■ Exercise details ■
From the entries below, gather every line containing the string "CYLINDER".

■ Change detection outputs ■
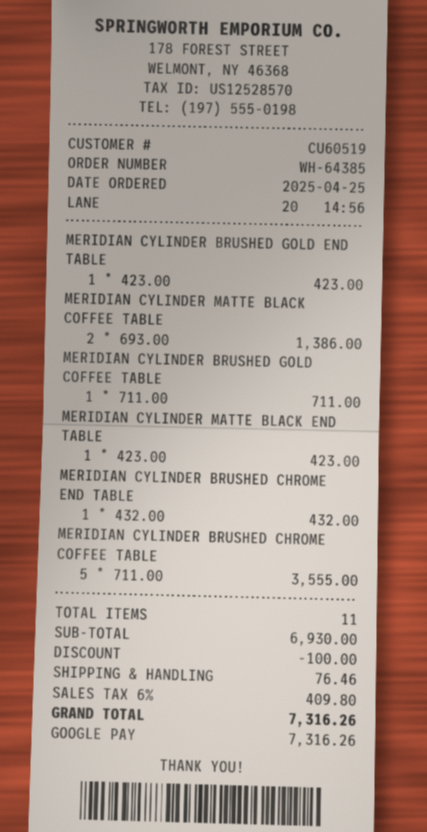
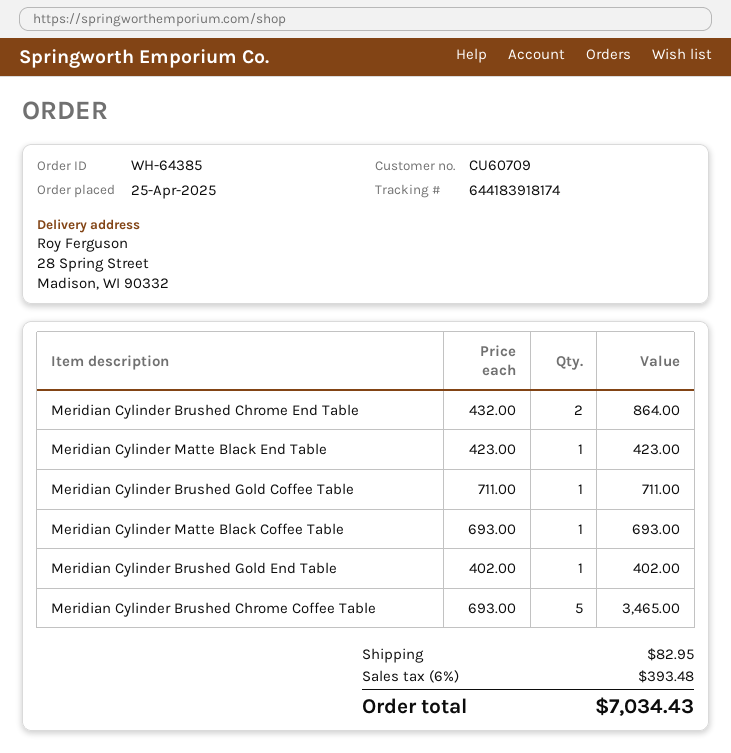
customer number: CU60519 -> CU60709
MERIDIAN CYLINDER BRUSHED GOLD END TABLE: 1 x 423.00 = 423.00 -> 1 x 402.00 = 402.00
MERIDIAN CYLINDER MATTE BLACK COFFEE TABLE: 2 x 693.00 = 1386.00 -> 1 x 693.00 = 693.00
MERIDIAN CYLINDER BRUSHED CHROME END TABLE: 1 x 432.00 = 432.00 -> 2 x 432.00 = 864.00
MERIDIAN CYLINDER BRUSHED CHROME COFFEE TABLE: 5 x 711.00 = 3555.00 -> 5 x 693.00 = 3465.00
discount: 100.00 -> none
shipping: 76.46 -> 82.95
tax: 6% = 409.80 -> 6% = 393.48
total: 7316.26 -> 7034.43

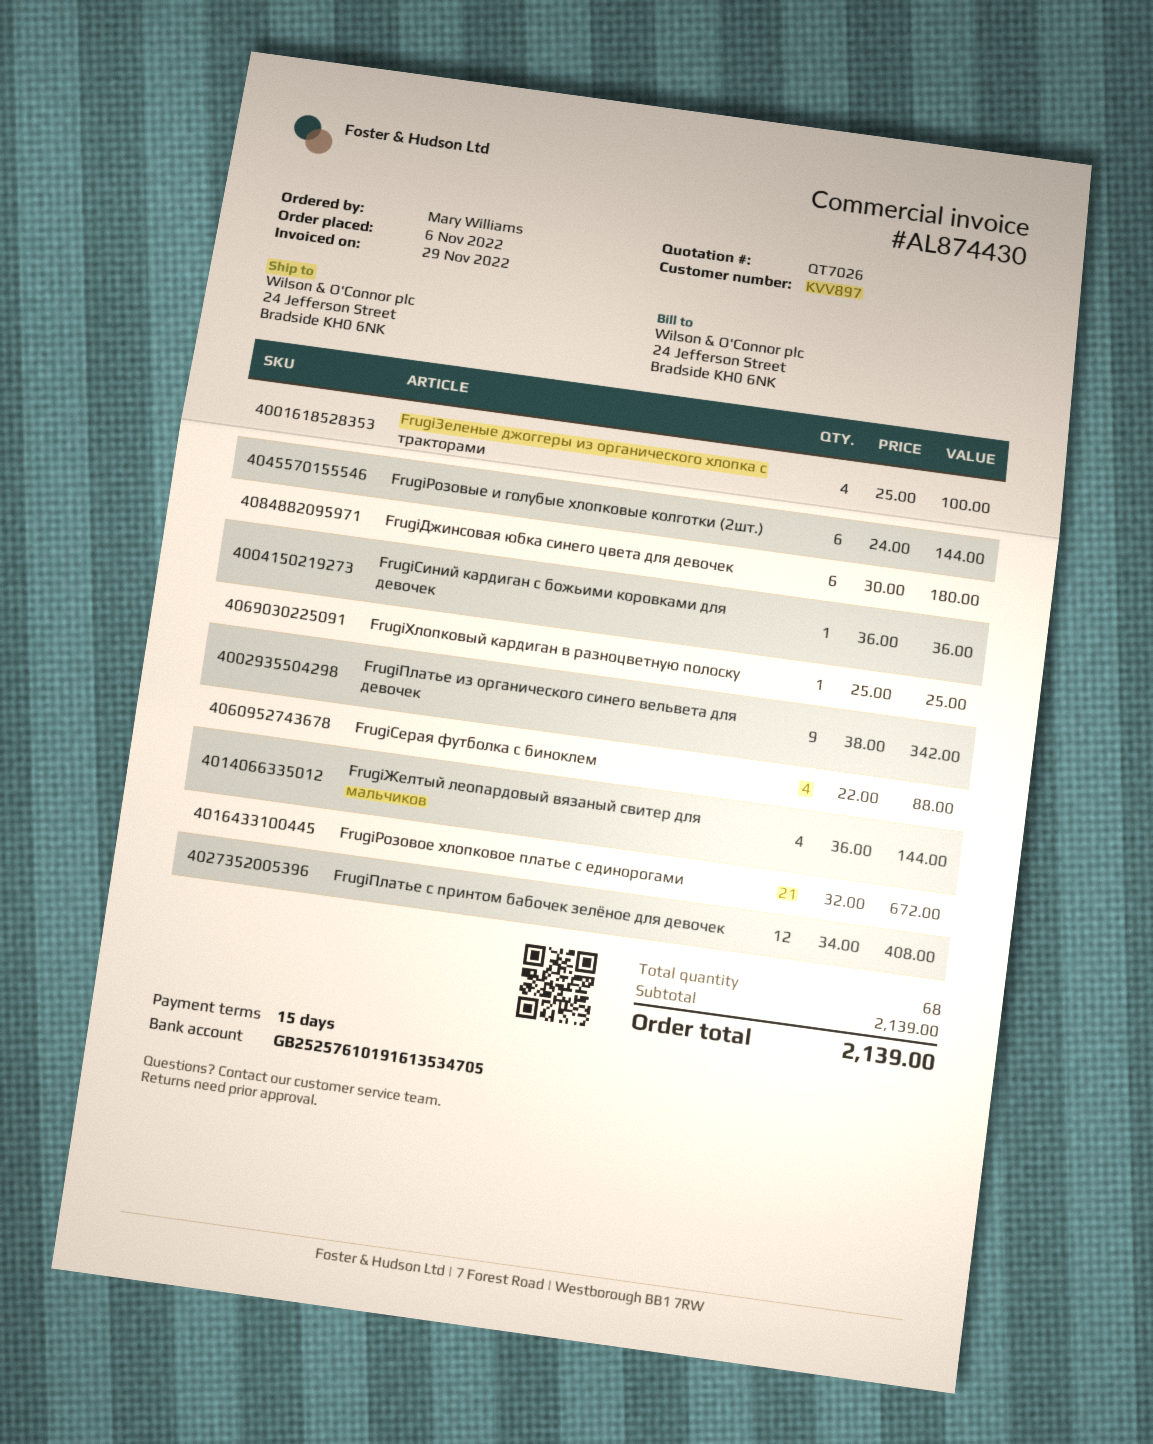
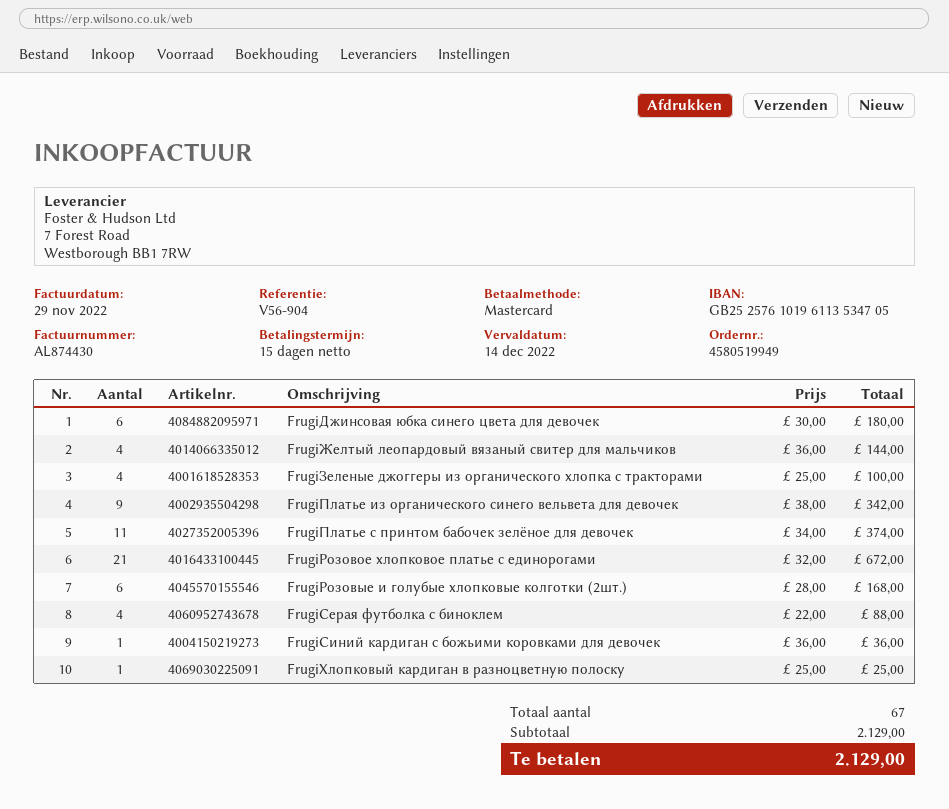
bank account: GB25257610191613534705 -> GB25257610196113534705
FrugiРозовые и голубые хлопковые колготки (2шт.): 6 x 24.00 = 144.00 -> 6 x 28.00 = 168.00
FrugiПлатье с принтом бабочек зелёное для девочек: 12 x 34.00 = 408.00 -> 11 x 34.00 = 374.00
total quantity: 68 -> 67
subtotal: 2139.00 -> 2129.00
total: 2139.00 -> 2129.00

■ Solution ■
MERIDIAN CYLINDER BRUSHED GOLD END TABLE: 1 x 423.00 = 423.00 -> 1 x 402.00 = 402.00
MERIDIAN CYLINDER MATTE BLACK COFFEE TABLE: 2 x 693.00 = 1386.00 -> 1 x 693.00 = 693.00
MERIDIAN CYLINDER BRUSHED CHROME END TABLE: 1 x 432.00 = 432.00 -> 2 x 432.00 = 864.00
MERIDIAN CYLINDER BRUSHED CHROME COFFEE TABLE: 5 x 711.00 = 3555.00 -> 5 x 693.00 = 3465.00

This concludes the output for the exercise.